Task to complete:
Your output should be the records below, word for word and picture-free.

(Data)

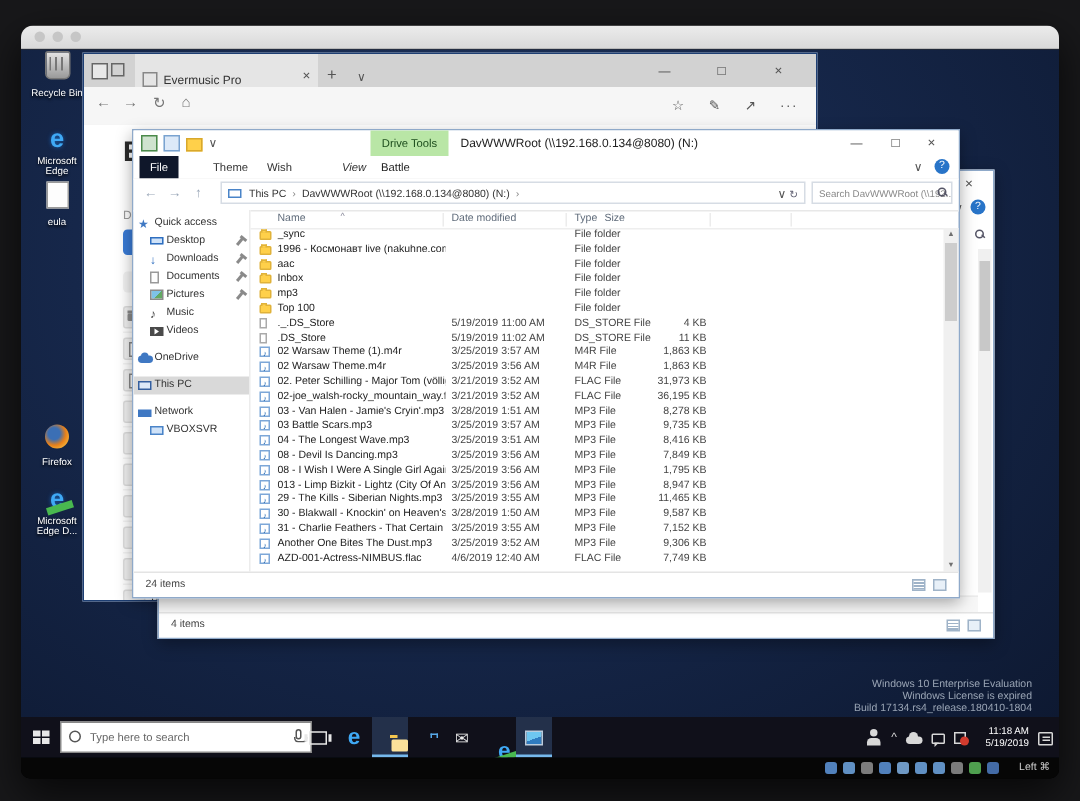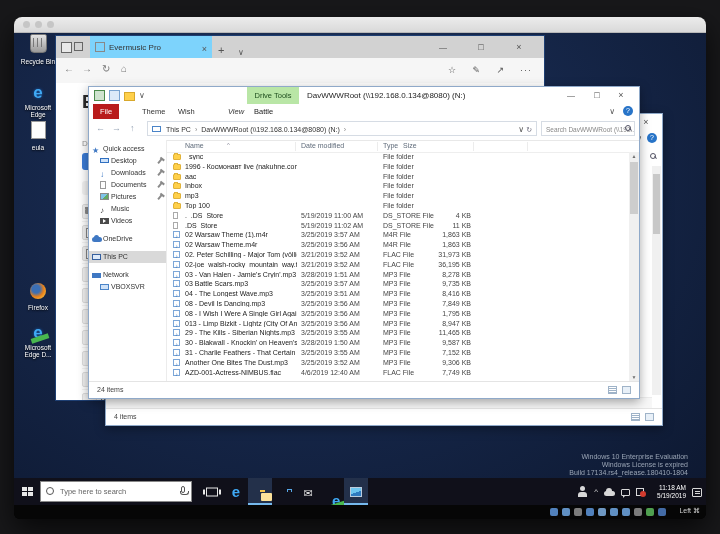--- a/index.html
+++ b/index.html
@@ -23,21 +23,21 @@
   .dglyph.edgedev{position:relative;}
   .dglyph.edgedev::after{content:"";position:absolute;left:-2px;bottom:2px;width:18px;height:5px;background:#49b84f;transform:rotate(-18deg);}
   .dglyph.doc{width:13px;height:16px;background:#fdfdfd;border:1px solid #9a9a9a;}
   .dglyph.firefox{width:16px;height:16px;border-radius:50%;background:radial-gradient(circle at 38% 38%,#3b6fb5 28%,#e8801a 55%,#f4b33a 80%);}
   
   .edge-win{position:absolute;left:41px;top:2px;width:490px;height:366px;background:#fff;border:1px solid #1e3f73;box-sizing:border-box;}
   .edge-tabs{position:absolute;left:0;top:0;right:0;height:22px;background:#d2d2d2;}
   .etab-sm{position:absolute;top:6px;width:9px;height:9px;border:1px solid #666;background:#e8e8e8;}
   .etab-sm.s1{left:5px;}.etab-sm.s2{left:18px;border:none;background:none;}
   .etab-sm.s2::before{content:"";position:absolute;left:0;top:0;width:7px;height:7px;border:1px solid #666;}
-  .etab{position:absolute;left:34px;top:0;width:122px;height:22px;background:#7dd3fc;display:flex;align-items:center;padding:0 5px;box-sizing:border-box;}
+  .etab{position:absolute;left:34px;top:0;width:122px;height:22px;background:#e5e5e5;display:flex;align-items:flex-end;padding:0 5px;box-sizing:border-box;}
   .etab .fav{width:8px;height:8px;border:1px solid #888;margin-right:4px;flex:none;}
   .etab .tlabel{font-size:8px;color:#333;flex:1;white-space:nowrap;overflow:hidden;}
   .icx::before{content:"×";color:#555;font-size:9px;}
   .ic-plus::before{content:"+";color:#555;font-size:11px;}
   .ic-chev::before{content:"∨";color:#555;font-size:8px;}
   .enew{position:absolute;left:162px;top:4px;}
   .echev{position:absolute;left:182px;top:5px;}
   .ewc{position:absolute;top:0;height:22px;width:26px;text-align:center;line-height:22px;font-size:9px;color:#444;}
   .ewc.mn{right:88px;}.ewc.mx{right:50px;}.ewc.cl{right:12px;}
   .edge-addr{position:absolute;left:0;top:22px;right:0;height:25px;background:#f6f6f6;border-bottom:1px solid #ddd;}
@@ -77,21 +77,21 @@
   .qat{position:absolute;left:5px;top:3px;display:flex;gap:4px;align-items:center;}
   .qat .qi{width:9px;height:9px;}
   .qi.sys{background:#cfe3cf;border:1px solid #4b8a4b;}
   .qi.a{background:#dce9f8;border:1px solid #7aa3d0;}
   .qi.b{background:#ffd04a;border:1px solid #d8a82c;height:7px;margin-top:2px;}
   .qi.cv{border:none;font-size:7px;color:#555;width:auto;}
   .dtools{position:absolute;left:158px;top:0;width:52px;height:17px;background:#b9e6a6;color:#1d4d1d;font-size:7.5px;text-align:center;line-height:17px;}
   .xname{position:absolute;left:218px;top:4px;font-size:8px;color:#222;white-space:nowrap;}
   .xribbon{position:absolute;left:0;top:17px;right:0;height:15px;background:#fff;border-bottom:1px solid #e4e4e4;}
   .rtab{position:absolute;top:0;height:15px;line-height:15px;font-size:7.5px;color:#333;padding:0 7px;}
-  .rtab.file{left:4px;background:#b91c1c;color:#fff;}
+  .rtab.file{left:4px;background:#0f172a;color:#fff;}
   .rtab.t0{left:46px;}.rtab.t1{left:82px;}.rtab.t2{left:132px;font-style:italic;}.rtab.t3{left:158px;color:#222;}
   .rhelp{position:absolute;right:6px;top:2px;width:10px;height:10px;border-radius:50%;background:#2874c8;color:#fff;font-size:7px;text-align:center;line-height:10px;}
   .rchev{position:absolute;right:24px;top:3px;font-size:7px;color:#555;}
   .xaddr{position:absolute;left:0;top:32px;right:0;height:21px;background:#fff;border-bottom:1px solid #e8e8e8;}
   .xaddr .nav{position:absolute;top:4px;font-size:9px;color:#9aa7b8;}
   .na1{left:7px;}.na2{left:23px;}.na3{left:41px;color:#6b7b8e;}
   .ic-up::before{content:"↑";}
   .crumb{position:absolute;left:58px;top:2px;right:102px;height:15px;border:1px solid #d6dce4;background:#fff;font-size:7px;color:#333;line-height:15px;padding-left:18px;white-space:nowrap;overflow:hidden;box-sizing:border-box;}
   .crumb .cpc{position:absolute;left:4px;top:4px;width:9px;height:6px;border:1.5px solid #4a84c8;box-sizing:border-box;}
   .crumb .sep{color:#888;padding:0 4px;}
@@ -161,21 +161,21 @@
   .x2 .vs2{position:absolute;right:1px;top:52px;width:9px;bottom:30px;background:#f0f0f0;}
   .x2 .vs2 .thumb{position:absolute;left:1px;right:1px;top:8px;height:60px;background:#c8c8c8;}
   .x2 .hs2{position:absolute;left:0;right:10px;bottom:16px;height:11px;background:#f7f7f7;border-top:1px solid #ececec;}
   
   .watermark{position:absolute;right:18px;top:420px;text-align:right;font-size:7px;line-height:8px;color:#9aa5b5;}
   
   .taskbar{position:absolute;left:0;bottom:0;width:100%;height:27px;background:#10101a;}
   .startbtn{position:absolute;left:0;top:0;width:26px;height:27px;}
   .winlogo{position:absolute;left:8px;top:9px;width:11px;height:10px;display:grid;grid-template-columns:5px 5px;grid-template-rows:4px 4px;gap:1px;}
   .winlogo i{background:#e8e8e8;display:block;}
-  .tsearch{position:absolute;left:26px;top:3px;width:152px;height:21px;background:#fff;border:1px solid #888;box-sizing:border-box;}
+  .tsearch{position:absolute;left:26px;top:3px;width:168px;height:21px;background:#fff;border:1px solid #888;box-sizing:border-box;}
   .tsearch .ring{position:absolute;left:5px;top:5px;width:8px;height:8px;border:1.5px solid #555;border-radius:50%;box-sizing:border-box;}
   .tsearch .ph{position:absolute;left:19px;top:5px;font-size:7.5px;color:#666;}
   .tsearch .mic{position:absolute;right:6px;top:4px;width:4px;height:7px;border:1px solid #555;border-radius:2px;box-sizing:border-box;}
   .tsearch .mic::after{content:"";position:absolute;left:-2px;bottom:-3px;width:7px;height:3px;border:1px solid #555;border-top:none;border-radius:0 0 3px 3px;}
   .tapps{position:absolute;left:186px;top:0;height:27px;display:flex;}
   .tapp{width:24px;height:27px;position:relative;}
   .tapp.active{background:#23304a;box-shadow:inset 0 -2px 0 #76b9ed;}
   .ta-g{position:absolute;left:50%;top:50%;transform:translate(-50%,-50%);}
   .g-taskview{width:12px;height:9px;border:1px solid #e8e8e8;box-sizing:border-box;}
   .g-taskview::before{content:"";position:absolute;left:-4px;top:1px;width:2px;height:5px;background:#e8e8e8;}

(End Data)

Task response:
--- a/index.html
+++ b/index.html
@@ -23,21 +23,21 @@
   .dglyph.edgedev{position:relative;}
   .dglyph.edgedev::after{content:"";position:absolute;left:-2px;bottom:2px;width:18px;height:5px;background:#49b84f;transform:rotate(-18deg);}
   .dglyph.doc{width:13px;height:16px;background:#fdfdfd;border:1px solid #9a9a9a;}
   .dglyph.firefox{width:16px;height:16px;border-radius:50%;background:radial-gradient(circle at 38% 38%,#3b6fb5 28%,#e8801a 55%,#f4b33a 80%);}
   
   .edge-win{position:absolute;left:41px;top:2px;width:490px;height:366px;background:#fff;border:1px solid #1e3f73;box-sizing:border-box;}
   .edge-tabs{position:absolute;left:0;top:0;right:0;height:22px;background:#d2d2d2;}
   .etab-sm{position:absolute;top:6px;width:9px;height:9px;border:1px solid #666;background:#e8e8e8;}
   .etab-sm.s1{left:5px;}.etab-sm.s2{left:18px;border:none;background:none;}
   .etab-sm.s2::before{content:"";position:absolute;left:0;top:0;width:7px;height:7px;border:1px solid #666;}
-  .etab{position:absolute;left:34px;top:0;width:122px;height:22px;background:#7dd3fc;display:flex;align-items:center;padding:0 5px;box-sizing:border-box;}
+  .etab{position:absolute;left:34px;top:0;width:122px;height:22px;background:#e5e5e5;display:flex;align-items:flex-end;padding:0 5px;box-sizing:border-box;}
   .etab .fav{width:8px;height:8px;border:1px solid #888;margin-right:4px;flex:none;}
   .etab .tlabel{font-size:8px;color:#333;flex:1;white-space:nowrap;overflow:hidden;}
   .icx::before{content:"×";color:#555;font-size:9px;}
   .ic-plus::before{content:"+";color:#555;font-size:11px;}
   .ic-chev::before{content:"∨";color:#555;font-size:8px;}
   .enew{position:absolute;left:162px;top:4px;}
   .echev{position:absolute;left:182px;top:5px;}
   .ewc{position:absolute;top:0;height:22px;width:26px;text-align:center;line-height:22px;font-size:9px;color:#444;}
   .ewc.mn{right:88px;}.ewc.mx{right:50px;}.ewc.cl{right:12px;}
   .edge-addr{position:absolute;left:0;top:22px;right:0;height:25px;background:#f6f6f6;border-bottom:1px solid #ddd;}
@@ -77,21 +77,21 @@
   .qat{position:absolute;left:5px;top:3px;display:flex;gap:4px;align-items:center;}
   .qat .qi{width:9px;height:9px;}
   .qi.sys{background:#cfe3cf;border:1px solid #4b8a4b;}
   .qi.a{background:#dce9f8;border:1px solid #7aa3d0;}
   .qi.b{background:#ffd04a;border:1px solid #d8a82c;height:7px;margin-top:2px;}
   .qi.cv{border:none;font-size:7px;color:#555;width:auto;}
   .dtools{position:absolute;left:158px;top:0;width:52px;height:17px;background:#b9e6a6;color:#1d4d1d;font-size:7.5px;text-align:center;line-height:17px;}
   .xname{position:absolute;left:218px;top:4px;font-size:8px;color:#222;white-space:nowrap;}
   .xribbon{position:absolute;left:0;top:17px;right:0;height:15px;background:#fff;border-bottom:1px solid #e4e4e4;}
   .rtab{position:absolute;top:0;height:15px;line-height:15px;font-size:7.5px;color:#333;padding:0 7px;}
-  .rtab.file{left:4px;background:#b91c1c;color:#fff;}
+  .rtab.file{left:4px;background:#0f172a;color:#fff;}
   .rtab.t0{left:46px;}.rtab.t1{left:82px;}.rtab.t2{left:132px;font-style:italic;}.rtab.t3{left:158px;color:#222;}
   .rhelp{position:absolute;right:6px;top:2px;width:10px;height:10px;border-radius:50%;background:#2874c8;color:#fff;font-size:7px;text-align:center;line-height:10px;}
   .rchev{position:absolute;right:24px;top:3px;font-size:7px;color:#555;}
   .xaddr{position:absolute;left:0;top:32px;right:0;height:21px;background:#fff;border-bottom:1px solid #e8e8e8;}
   .xaddr .nav{position:absolute;top:4px;font-size:9px;color:#9aa7b8;}
   .na1{left:7px;}.na2{left:23px;}.na3{left:41px;color:#6b7b8e;}
   .ic-up::before{content:"↑";}
   .crumb{position:absolute;left:58px;top:2px;right:102px;height:15px;border:1px solid #d6dce4;background:#fff;font-size:7px;color:#333;line-height:15px;padding-left:18px;white-space:nowrap;overflow:hidden;box-sizing:border-box;}
   .crumb .cpc{position:absolute;left:4px;top:4px;width:9px;height:6px;border:1.5px solid #4a84c8;box-sizing:border-box;}
   .crumb .sep{color:#888;padding:0 4px;}
@@ -161,21 +161,21 @@
   .x2 .vs2{position:absolute;right:1px;top:52px;width:9px;bottom:30px;background:#f0f0f0;}
   .x2 .vs2 .thumb{position:absolute;left:1px;right:1px;top:8px;height:60px;background:#c8c8c8;}
   .x2 .hs2{position:absolute;left:0;right:10px;bottom:16px;height:11px;background:#f7f7f7;border-top:1px solid #ececec;}
   
   .watermark{position:absolute;right:18px;top:420px;text-align:right;font-size:7px;line-height:8px;color:#9aa5b5;}
   
   .taskbar{position:absolute;left:0;bottom:0;width:100%;height:27px;background:#10101a;}
   .startbtn{position:absolute;left:0;top:0;width:26px;height:27px;}
   .winlogo{position:absolute;left:8px;top:9px;width:11px;height:10px;display:grid;grid-template-columns:5px 5px;grid-template-rows:4px 4px;gap:1px;}
   .winlogo i{background:#e8e8e8;display:block;}
-  .tsearch{position:absolute;left:26px;top:3px;width:152px;height:21px;background:#fff;border:1px solid #888;box-sizing:border-box;}
+  .tsearch{position:absolute;left:26px;top:3px;width:168px;height:21px;background:#fff;border:1px solid #888;box-sizing:border-box;}
   .tsearch .ring{position:absolute;left:5px;top:5px;width:8px;height:8px;border:1.5px solid #555;border-radius:50%;box-sizing:border-box;}
   .tsearch .ph{position:absolute;left:19px;top:5px;font-size:7.5px;color:#666;}
   .tsearch .mic{position:absolute;right:6px;top:4px;width:4px;height:7px;border:1px solid #555;border-radius:2px;box-sizing:border-box;}
   .tsearch .mic::after{content:"";position:absolute;left:-2px;bottom:-3px;width:7px;height:3px;border:1px solid #555;border-top:none;border-radius:0 0 3px 3px;}
   .tapps{position:absolute;left:186px;top:0;height:27px;display:flex;}
   .tapp{width:24px;height:27px;position:relative;}
   .tapp.active{background:#23304a;box-shadow:inset 0 -2px 0 #76b9ed;}
   .ta-g{position:absolute;left:50%;top:50%;transform:translate(-50%,-50%);}
   .g-taskview{width:12px;height:9px;border:1px solid #e8e8e8;box-sizing:border-box;}
   .g-taskview::before{content:"";position:absolute;left:-4px;top:1px;width:2px;height:5px;background:#e8e8e8;}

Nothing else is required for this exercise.